_TASK GOAL_
Could you find each line of the data below that contains the word "center" and copy those lines?
>>>>>
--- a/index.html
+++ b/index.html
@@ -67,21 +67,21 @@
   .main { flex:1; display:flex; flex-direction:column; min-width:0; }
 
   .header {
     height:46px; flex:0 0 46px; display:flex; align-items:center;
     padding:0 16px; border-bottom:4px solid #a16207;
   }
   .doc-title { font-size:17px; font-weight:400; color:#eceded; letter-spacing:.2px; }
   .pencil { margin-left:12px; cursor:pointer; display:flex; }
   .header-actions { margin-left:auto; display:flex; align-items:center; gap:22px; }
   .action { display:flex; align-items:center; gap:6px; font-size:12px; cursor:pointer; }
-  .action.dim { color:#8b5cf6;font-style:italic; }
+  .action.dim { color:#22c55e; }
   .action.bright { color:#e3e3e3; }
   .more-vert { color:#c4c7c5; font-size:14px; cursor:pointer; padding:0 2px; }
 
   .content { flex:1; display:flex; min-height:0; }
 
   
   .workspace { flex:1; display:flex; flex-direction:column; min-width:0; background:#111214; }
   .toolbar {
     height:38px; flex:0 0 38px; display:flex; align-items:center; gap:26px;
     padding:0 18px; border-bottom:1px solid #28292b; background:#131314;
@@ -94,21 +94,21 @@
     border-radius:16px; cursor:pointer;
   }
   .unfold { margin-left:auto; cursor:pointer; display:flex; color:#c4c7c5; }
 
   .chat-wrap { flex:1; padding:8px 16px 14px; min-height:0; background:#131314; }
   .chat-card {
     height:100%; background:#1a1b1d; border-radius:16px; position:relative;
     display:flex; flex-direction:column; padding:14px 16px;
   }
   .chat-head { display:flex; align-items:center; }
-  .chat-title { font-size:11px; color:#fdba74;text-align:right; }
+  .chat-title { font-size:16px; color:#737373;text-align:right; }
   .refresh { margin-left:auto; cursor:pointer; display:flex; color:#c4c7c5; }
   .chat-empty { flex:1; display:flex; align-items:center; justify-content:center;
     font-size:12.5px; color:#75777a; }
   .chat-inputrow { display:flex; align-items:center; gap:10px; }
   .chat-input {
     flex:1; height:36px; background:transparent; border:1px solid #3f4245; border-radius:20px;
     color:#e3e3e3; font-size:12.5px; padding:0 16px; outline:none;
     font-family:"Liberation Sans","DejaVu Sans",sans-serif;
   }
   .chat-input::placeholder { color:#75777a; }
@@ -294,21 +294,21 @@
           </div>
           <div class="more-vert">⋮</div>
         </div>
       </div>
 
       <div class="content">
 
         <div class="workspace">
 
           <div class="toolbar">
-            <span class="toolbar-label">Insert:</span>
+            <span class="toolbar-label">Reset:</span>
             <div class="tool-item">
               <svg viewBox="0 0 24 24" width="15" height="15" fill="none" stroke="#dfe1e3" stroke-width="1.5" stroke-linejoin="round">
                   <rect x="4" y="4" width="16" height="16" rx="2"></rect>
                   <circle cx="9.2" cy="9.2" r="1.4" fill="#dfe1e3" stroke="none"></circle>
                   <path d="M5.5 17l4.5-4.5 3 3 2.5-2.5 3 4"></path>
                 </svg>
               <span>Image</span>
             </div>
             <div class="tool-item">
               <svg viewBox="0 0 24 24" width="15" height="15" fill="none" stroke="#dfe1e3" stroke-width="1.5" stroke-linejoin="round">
<<<<<
_RESPONSE FOR THIS EXERCISE_
     height:46px; flex:0 0 46px; display:flex; align-items:center;
   .header-actions { margin-left:auto; display:flex; align-items:center; gap:22px; }
   .action { display:flex; align-items:center; gap:6px; font-size:12px; cursor:pointer; }
     height:38px; flex:0 0 38px; display:flex; align-items:center; gap:26px;
   .chat-head { display:flex; align-items:center; }
   .chat-empty { flex:1; display:flex; align-items:center; justify-content:center;
   .chat-inputrow { display:flex; align-items:center; gap:10px; }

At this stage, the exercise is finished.